This paper discusses an extension to the Dublin Core (Weibel et al 1995) intended specifically for the basic description of Archaeological resources as collected by the Arts & Humanities Data Service's Archaeology Data Service, but also has a wider value as a contribution to the evolving metadata debate. Metadata descriptions such as these are intended to provide a standard high-level description of data from disparate sources, and are not necessarily concerned with the detail of each dataset where localised factors and data requirements make inter-archive standardisation infeasible.
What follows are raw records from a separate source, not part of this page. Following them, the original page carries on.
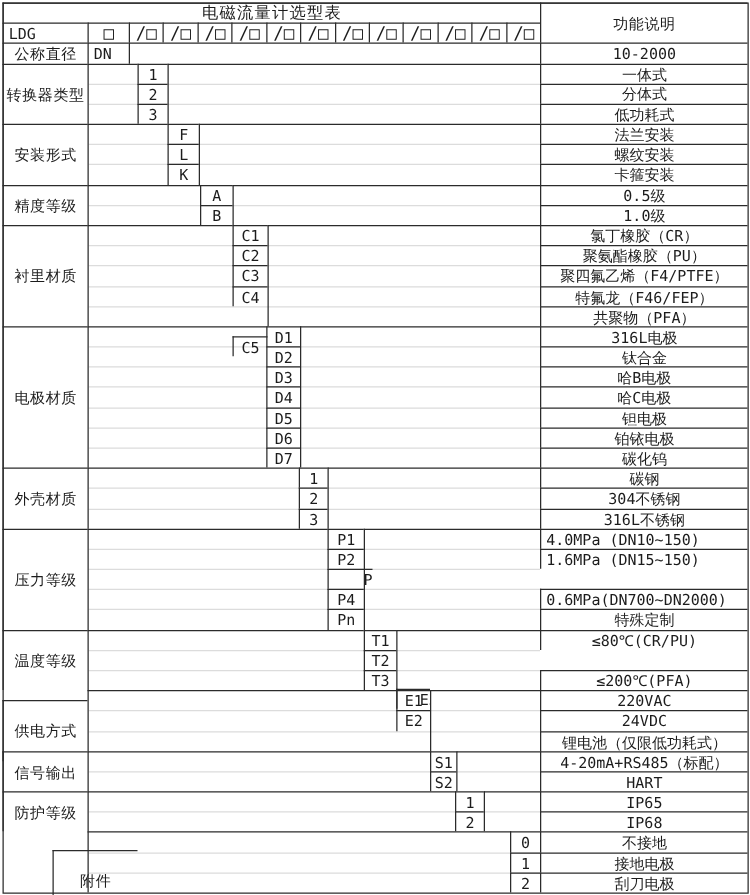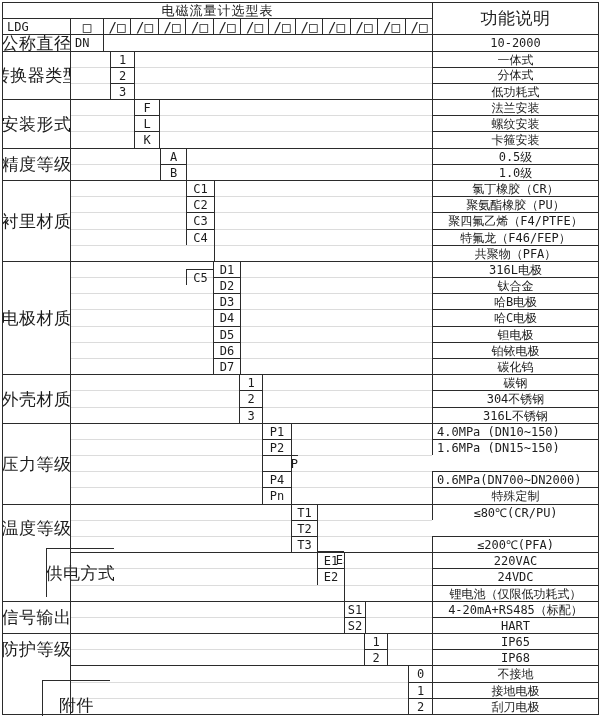--- a/index.html
+++ b/index.html
@@ -11,21 +11,21 @@
   #table-root{position:relative;width:600px;height:716px;background:#ffffff;overflow:hidden;}
   .cell{
     position:absolute;box-sizing:border-box;
     display:flex;align-items:center;justify-content:center;
     font-size:12px;line-height:1;white-space:nowrap;overflow:hidden;
     background:transparent;z-index:2;
   }
   .bl{border-left:1px solid #2b2b2b;}
   .bt{border-top:1px solid #2b2b2b;}
   .alignleft{justify-content:flex-start;padding-left:4px;}
-  .cjk{font-size:17px;letter-spacing:0.5px;}
+  .cjk{font-size:12px;letter-spacing:0.5px;}
   .title{font-size:13px;letter-spacing:1px;}
   .slot{font-size:14px;}
   .faint{position:absolute;height:1px;background:#dcdcdc;z-index:1;}
   .frame{position:absolute;border:1px solid #2b2b2b;z-index:5;pointer-events:none;background:transparent;}
 </style>
 </head>
 <body>
 
 <div id="table-root">
     <div class="faint" style="left: 71px; width: 361px; top: 67px;"></div>
@@ -154,21 +154,21 @@
     <div class="cell bl bt" style="left: 262px; top: 487px; width: 29px; height: 17px;">Pn</div>
     <div class="cell bl bt" style="left: 432px; top: 487px; width: 166px; height: 17px;">特殊定制</div>
     <div class="cell bl bt cjk" style="left: 2px; top: 504px; width: 68px; height: 48px;">温度等级</div>
     <div class="cell bl bt" style="left: 70px; top: 504px; width: 221px; height: 48px;"></div>
     <div class="cell bl bt" style="left: 317px; top: 504px; width: 115px; height: 48px;"></div>
     <div class="cell bl bt" style="left: 291px; top: 504px; width: 26px; height: 16px;">T1</div>
     <div class="cell bl bt" style="left: 432px; top: 504px; width: 166px; height: 16px;">≤80℃(CR/PU)</div>
     <div class="cell bl bt" style="left: 291px; top: 520px; width: 26px; height: 16px;">T2</div>
     <div class="cell bl bt" style="left: 291px; top: 536px; width: 26px; height: 16px;">T3</div>
     <div class="cell bl bt" style="left: 432px; top: 536px; width: 166px; height: 16px;">≤200℃(PFA)</div>
-    <div class="cell bl bt cjk" style="left: 2px; top: 548px; width: 68px; height: 49px; margin-left: 44px;">供电方式</div>
+    <div class="cell bl bt cjk" style="left: 2px; top: 560px; width: 68px; height: 49px;">供电方式</div>
     <div class="cell bl bt" style="left: 70px; top: 552px; width: 247px; height: 49px;"></div>
     <div class="cell bl bt" style="left: 344px; top: 552px; width: 88px; height: 49px;"></div>
     <div class="cell bl bt" style="left: 317px; top: 552px; width: 27px; height: 16px;">E1</div>
     <div class="cell bl bt" style="left: 432px; top: 552px; width: 166px; height: 16px;">220VAC</div>
     <div class="cell bl bt" style="left: 317px; top: 568px; width: 27px; height: 17px;">E2</div>
     <div class="cell bl bt" style="left: 432px; top: 568px; width: 166px; height: 17px;">24VDC</div>
     <div class="cell bl bt" style="left: 317px; top: 551px; width: 27px; height: 16px; padding-left: 24px;">E3</div>
     <div class="cell bl bt" style="left: 432px; top: 585px; width: 166px; height: 16px;">锂电池（仅限低功耗式）</div>
     <div class="cell bl bt cjk" style="left: 2px; top: 601px; width: 68px; height: 32px;">信号输出</div>
     <div class="cell bl bt" style="left: 70px; top: 601px; width: 274px; height: 32px;"></div>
Dublin Core & the Warwick Framework

While many of the currently evolving metadata standards are aimed primarily at the description of textual records, there is a clear need for a framework within which data providers and archivers may describe both text- and non-text information. There is a need, for example, for describing maps, satellite imagery, large databases, and text documents within a single metadata dialect rather than in the current plethora of forms (eg FGDC, NSDI, DIF and TEI).

The deliberations of two workshops (Dublin and Warwick) and their aftermath have gone a long way towards forming a sensible framework within which holders of information may provide clear metadata.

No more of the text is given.